Nei suoi quasi quarant’anni di lavoro senza mai risparmiarsi, Gallia ha rappresentato l’esempio tipico di come l’Italia possa ancora formare soggetti assai qualificati e poi lasciarseli sfuggire per mancanza concreta di sbocchi professionali.
Nato ad Alessandria, Fabio si era laureato in economia a Torino (un’altra laurea, ad honorem, gliel’aveva conferita La Sapienza, nella Capitale), aveva cominciato in società di consulenza da Accenture ad Ersel, era stato subito notato e chiamato a Roma da Cesare Geronzi, il banchiere romano molto potente e noto nei primi anni del secolo per la sua idea di “banca di sistema”, al servizio, cioè, dei governi, ora di D’Alema, ora di Berlusconi. Ma Geronzi era stato anche capace di formare attorno a se una schiera di giovani, subito proiettati in grandi responsabilità, come la costruzione del secondo gruppo bancario italiano, Capitalia e poi Unicredit.

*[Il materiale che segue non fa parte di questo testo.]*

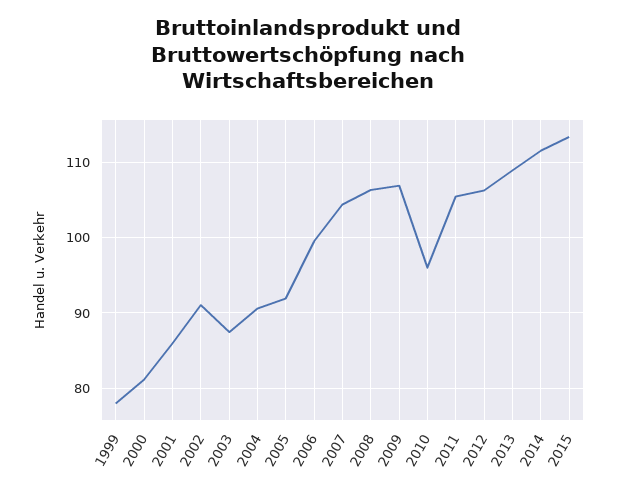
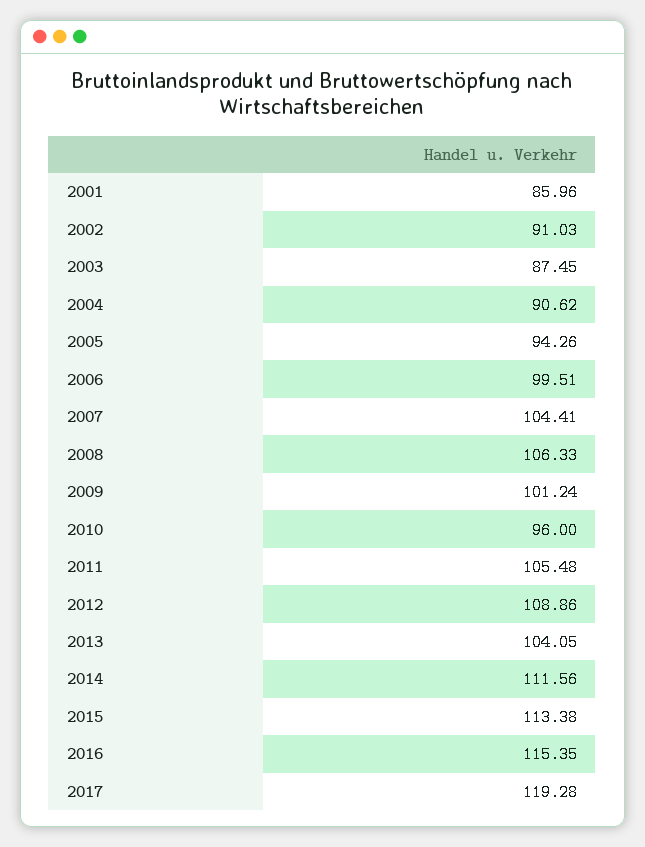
1999: 78 -> none
2000: 81 -> none
2005: 92 -> 94.26
2009: 107 -> 101.24
2012: 106 -> 108.86
2013: 109 -> 104.05
2016: none -> 115.35
2017: none -> 119.28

Tra loro c’era Gallia, presto emerso per qualità personali, non solo tecniche, tipicamente piemontesi: prudenza e insieme ambizione, riflessività, orizzonte internazionale. L’elenco degli incarichi attribuitigli negli Anni Novanta e Duemila è così lungo che vale indicare solo i principali: vicedirettore e poi condirettore del gruppo Capitalia, amministratore delegato della Banca di Roma, presidente del comitato controllo di Capitalia Vita Assicurazioni (in questo inaugurando la connessione, allora una novità, tra banca e assicurazione), membro del consiglio d’amministrazione di Borsa Italiana, Cavaliere del Lavoro. Finché, nel 2007, a chiamarlo sono i francesi di Bnp Paribas per affidargli la guida, come amministratore delegato, della Banca Nazionale del Lavoro, da tempo passata in mani straniere.

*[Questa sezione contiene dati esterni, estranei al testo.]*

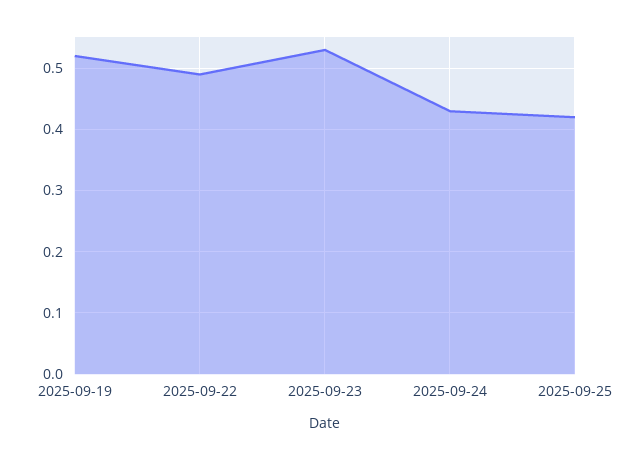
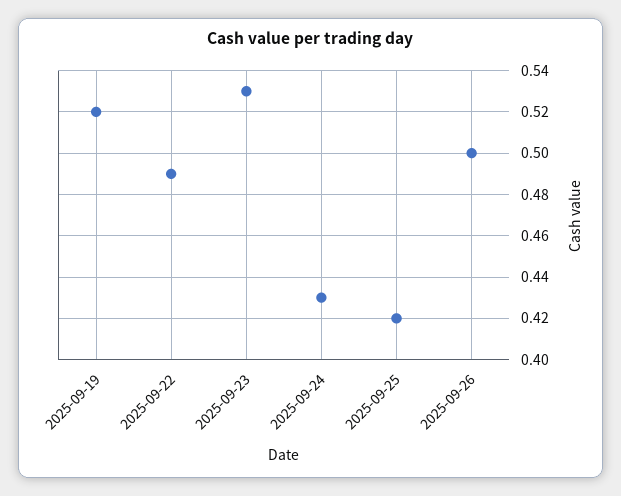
2025-09-26: none -> 0.5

È in quel periodo che cominciammo a vederci, periodicamente, e a stringere un’amicizia un po’ strana, come appunto può essere quella tra un banchiere e un giornalista. Ci eravamo incontrati in casa di amici comuni, ripromettendoci di trovare ancora modo di conversare faccia a faccia. Così era stato. Parlavamo soprattutto – ne parlava lui, in modo per me affascinante – dei cambiamenti dell’economia globale. E a un certo punto ricadevamo – quando toccava a me – nelle angustie della politica nazionale. Era poi seguito un allargamento familiare della frequentazione, fino alla decisione di trascorrere insieme, in tranquillità, la notte di Natale. Fabio era uno straordinario interlocutore dei ragazzi, i miei e i suoi. Un allenatore, un “coach” che sapeva proiettarli sempre verso nuovi obiettivi, scolastici, universitari e di lavoro. Sarà anche per questo se tutti loro sono andati a vivere, studiare e lavorare all’estero. Ed era stato in una di queste occasioni che avevamo festeggiato, nel 2015, il passaggio di Fabio dalla banca francese alla Cassa Depositi e Prestiti italiana.

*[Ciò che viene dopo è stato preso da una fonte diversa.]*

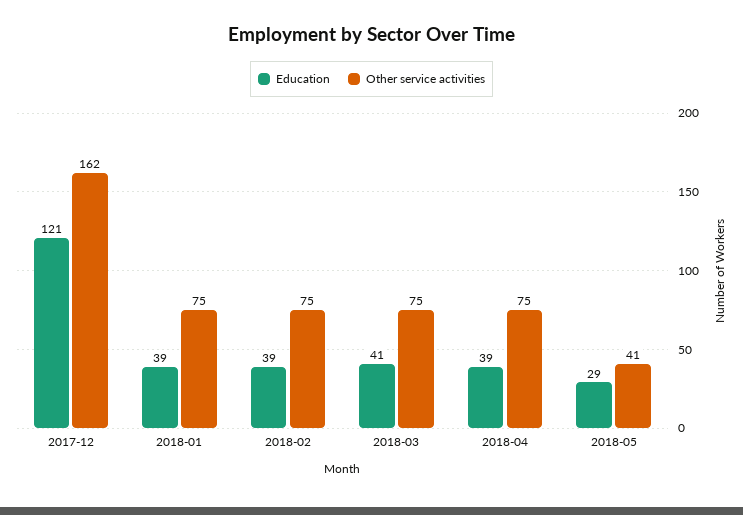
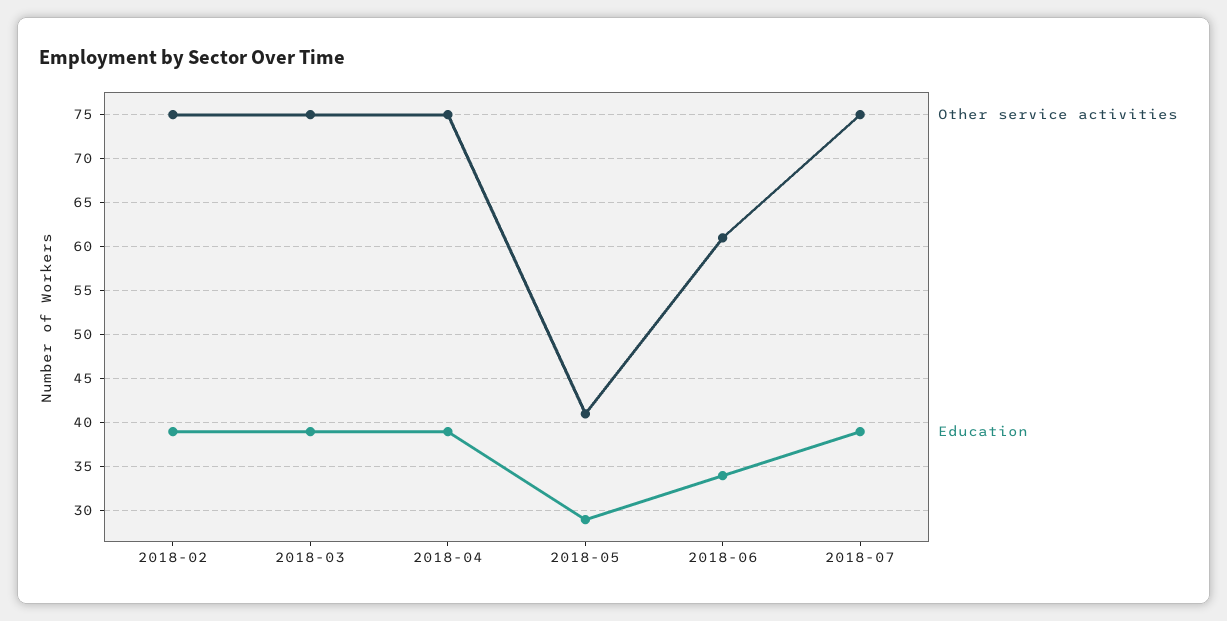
Education, 2017-12: 121 -> none
Other service activities, 2017-12: 162 -> none
Education, 2018-01: 39 -> none
Other service activities, 2018-01: 75 -> none
Education, 2018-03: 41 -> 39
Other service activities, 2018-06: none -> 61
Education, 2018-06: none -> 34
Other service activities, 2018-07: none -> 75
Education, 2018-07: none -> 39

Chiamato direttamente da Renzi, allora premier, che conosceva appena, Fabio si era seduto sullo scranno più alto di un gruppo che teoricamente, solo teoricamente, il governo pensava di adoperare come braccio finanziario della propria politica economica, con larghi margini di autonomia del manager chiamato a dirigerlo; ma nei fatti intendeva usare come tappabuchi delle numerose falle che si aprivano nella carena della vecchia imbarcazione Italia. Su questa contraddizione si era subito aperto il dissenso tra Gallia e Renzi. Il primo, già in quegli anni, era attratto dalle potenzialità del mercato digitale e non a caso si era focalizzato sul laboratorio rappresentato dalla Silicon Valley in Usa; il secondo chiamava spesso solo considerando la Cassa uno sportello bancario del governo aperto a tutte le ore, cosa che, evidentemente, Gallia non poteva accettare. La rottura, dopo un certo numero di esempi di resistenza su casi grandi e piccoli di default e di imprese decotte da salvare, era stata su uno dei tanti inutili tentativi di salvataggio dell’Alitalia: soldi purtroppo gettati al vento, che Fabio si era rifiutato di erogare.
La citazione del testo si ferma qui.